COVID-19 has created a certain level of worry about our health and our quest for well-being is more important than ever before. Now really is the time to take action and make positive lifestyle changes. “Let food be thy medicine!” Hippocrates was right, food can provide us with essential building blocks to health and vitality and more importantly, can keep our immune system in fighting shape.
1. SUPPORT YOUR GUT
Our gut health is a critical component of overall health and a marker for the state of the immune system. The stomach essentially performs the task of separating the inside of our body from the outside world. It acts as a filter by removing toxins and waste from the body and allowing nutrients through. The highest and densest microbe population in your body can be found in your gut, where it plays a critical role in digestion, weight regulation and immune system function.
Building a healthy gut bacterium and avoiding foods that could damage the gut are just some ways you can support your immune system function. If the gut is damaged in any way (for example leaky gut syndrome), your immune system spends much of its time and energy fighting the toxins that leak through your gut into your bloodstream.
So, how do you support your gut?
- Eat fermented foods in order to get a wide variety of probiotics such as Kombucha, Kimchi and sauerkraut which provide an array of good bacteria
- Take a prebiotic supplement or find foods that contain prebiotics that support the good bacteria as they are the precursor for good bacteria
- Eat lots of fibre. Animal-based foods contain no fibre, but plant-based foods are loaded with it. Make sure you are getting a wide variety of plant-based foods, including whole grains, a wide range of fruit and vegetables, certain plant-based meats (like our range of meat alternatives) that are usually high in fibre and are pesticide-free.
- Avoid fruit and vegetables which have been sprayed with pesticides and chemicals. One of the most popular herbicides sprayed on crops contains the chemical, Glyphosate, which disrupts the gut wall which then allows bacteria to pass through the gut lining. This affects the functioning of the immune system. Try to buy organic wherever possible.
- Limit intake of highly processed foods and animal products. Animals reared for human consumption contain the very chemicals that damage the stomach lining. The primary food source for these animals is genetically modified corn and soy which has usually been sprayed with herbicides containing glyphosate. The glyphosate accumulates in the animal’s body, which we then consume.
2. TAKE THE RIGHT SUPPLEMENTS
There are literally hundreds of natural herbs and vitamin supplements on the market and it can be confusing to decide which ones to buy. While there are no magic pills you can take to prevent a virus or a cold, there are some simple ones you can add to your everyday diet to give you a fighting chance.
- Vitamin C: Can be taken as a supplement or found in high levels in peppers, guavas, oranges, strawberries and broccoli.
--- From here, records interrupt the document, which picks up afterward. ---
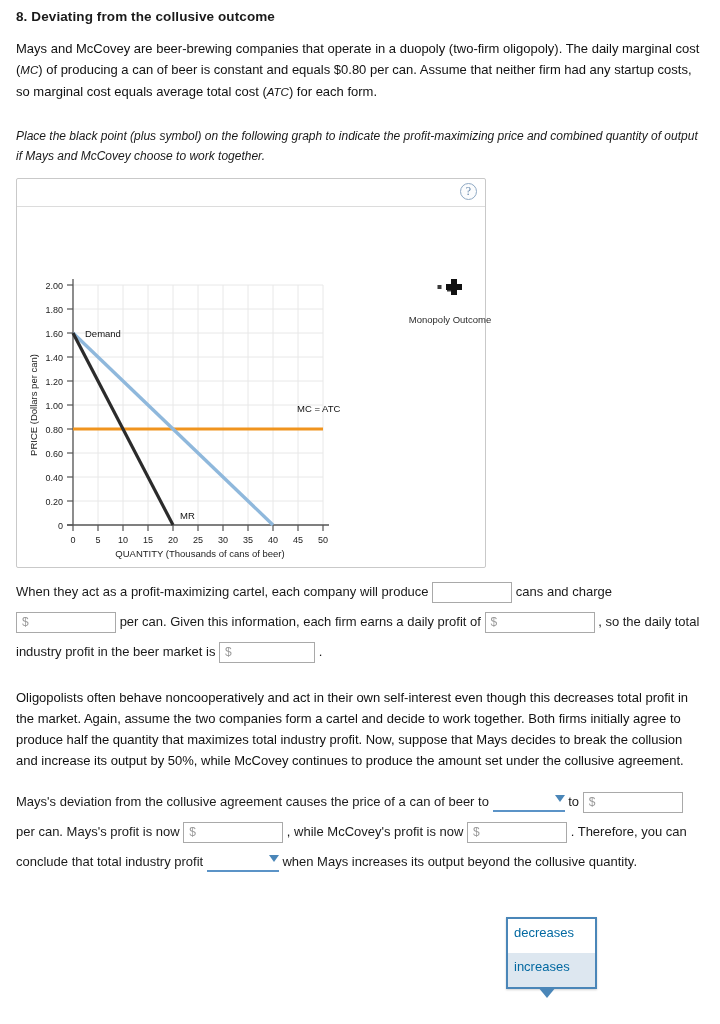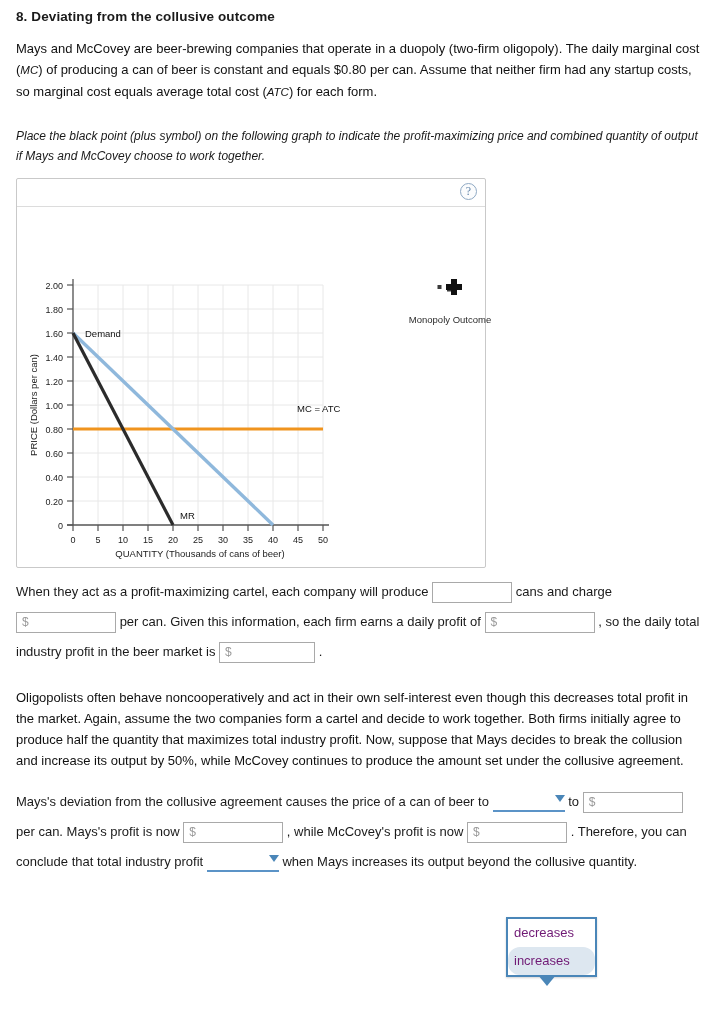--- a/index.html
+++ b/index.html
@@ -101,7 +101,7 @@
     box-shadow: 0 1px 2px rgba(0,0,0,.18);
   }
   .dd-opt {
-    font-size: 13px; padding: 4px 6px 5px 6px; color: #701a75;
+    font-size: 13px; padding: 4px 6px 11px 6px; color: #0369a1;
     line-height: 19px; white-space: nowrap;
   }
   .dd-opt.sel { background: #dde7f0; border-radius: 12px; }

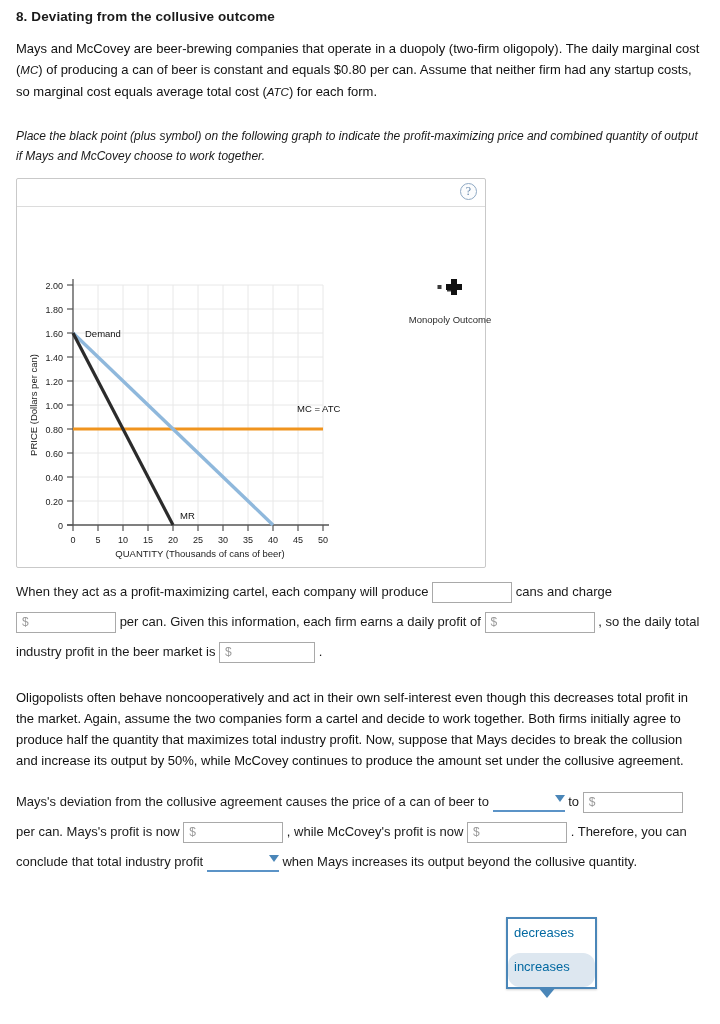--- a/index.html
+++ b/index.html
@@ -104,7 +104,7 @@
     font-size: 13px; padding: 4px 6px 11px 6px; color: #0369a1;
     line-height: 19px; white-space: nowrap;
   }
-  .dd-opt.sel { background: #dde7f0; border-radius: 12px; }
+  .dd-opt.sel { background: #dde7f0; }
   .dd-tail {
     position: absolute; left: 30px; top: 100%;
     width: 0; height: 0;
- Vitamin D: A few minutes in the sunshine can boost your Vitamin D levels or take a supplement. A blood test will show your Vitamin D levels.
- Zinc, Echinacea, Ashwagandha: All support immune system function and are our go-to’s when we’re feeling a little run down.
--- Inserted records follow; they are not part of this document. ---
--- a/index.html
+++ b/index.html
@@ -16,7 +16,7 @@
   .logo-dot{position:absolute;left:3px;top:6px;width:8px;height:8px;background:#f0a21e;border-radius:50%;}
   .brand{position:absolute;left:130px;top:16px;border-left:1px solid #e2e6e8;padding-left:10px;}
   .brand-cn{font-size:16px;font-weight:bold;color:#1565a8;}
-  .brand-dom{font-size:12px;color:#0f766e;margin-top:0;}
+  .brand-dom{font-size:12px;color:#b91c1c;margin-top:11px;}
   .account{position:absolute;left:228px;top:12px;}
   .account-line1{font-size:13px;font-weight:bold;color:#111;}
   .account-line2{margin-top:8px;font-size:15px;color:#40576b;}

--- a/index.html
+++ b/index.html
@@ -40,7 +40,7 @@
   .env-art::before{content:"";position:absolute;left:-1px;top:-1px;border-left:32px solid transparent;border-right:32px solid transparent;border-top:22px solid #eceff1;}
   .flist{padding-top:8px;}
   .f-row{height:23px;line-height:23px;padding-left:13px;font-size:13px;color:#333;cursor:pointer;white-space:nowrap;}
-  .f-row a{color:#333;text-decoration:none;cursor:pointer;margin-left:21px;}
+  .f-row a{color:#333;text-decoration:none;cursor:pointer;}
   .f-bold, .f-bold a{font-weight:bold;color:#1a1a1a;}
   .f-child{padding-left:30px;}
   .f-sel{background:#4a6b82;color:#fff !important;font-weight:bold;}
- Garlic, rosemary, oregano, cinnamon, and turmeric: Can be added to your cooking to boost immunity and reduce inflammation in the body.
3. LIMIT YOUR ALCOHOL CONSUMPTION
Although you may be tempted to indulge in a little wine out of boredom, stress or even to celebrate being at home with your family or partner (especially now that alcohol is once again for sale in the shops), try to avoid excessive consumption. In fact, we recommend cutting it out altogether. Alcohol disrupts the gut barrier, allowing more bacteria to pass into the blood and reduces the number and function of macrophages, T and C cells – all of which are crucial to a well-functioning immune system.
4. KEEP CALM & ZEN ON
When “stressed out” or anxious, your body produces stress hormones, which can suppress your immune system. So, in this incredibly challenging time for the human race, make sure you spend some time on some activities that minimize stress – doing a puzzle, practising mindfulness and breathing exercises, give meditation a go, do yoga in your bedroom, take an exercise class, get into your garden, or start cooking. Whatever makes you feel relaxed and happy—do more of that!
In a study conducted by Joe Dispenza and his team, average IgA levels (an antibody protein that forms part of your immune system) went up by 49.5% on average when study participants elevated their emotional state by practising love, joy, gratitude and inspiration for 10 minutes, three times a day.
5. GET ENOUGH SLEEP
Sleep. To. Feel. Unbelievable. Sleep is a wonderful immune booster and let’s face it, a good REM sleep not only feels good, but it also grounds you by giving both your body and your mind the rest it needs to mentally, physically and emotionally stave off whatever comes your way. Studies have shown huge benefits to the immune system and an increased number of T-cells (immune cells which protect the body from cancer cells and other pathogens) when getting your full sleep quota.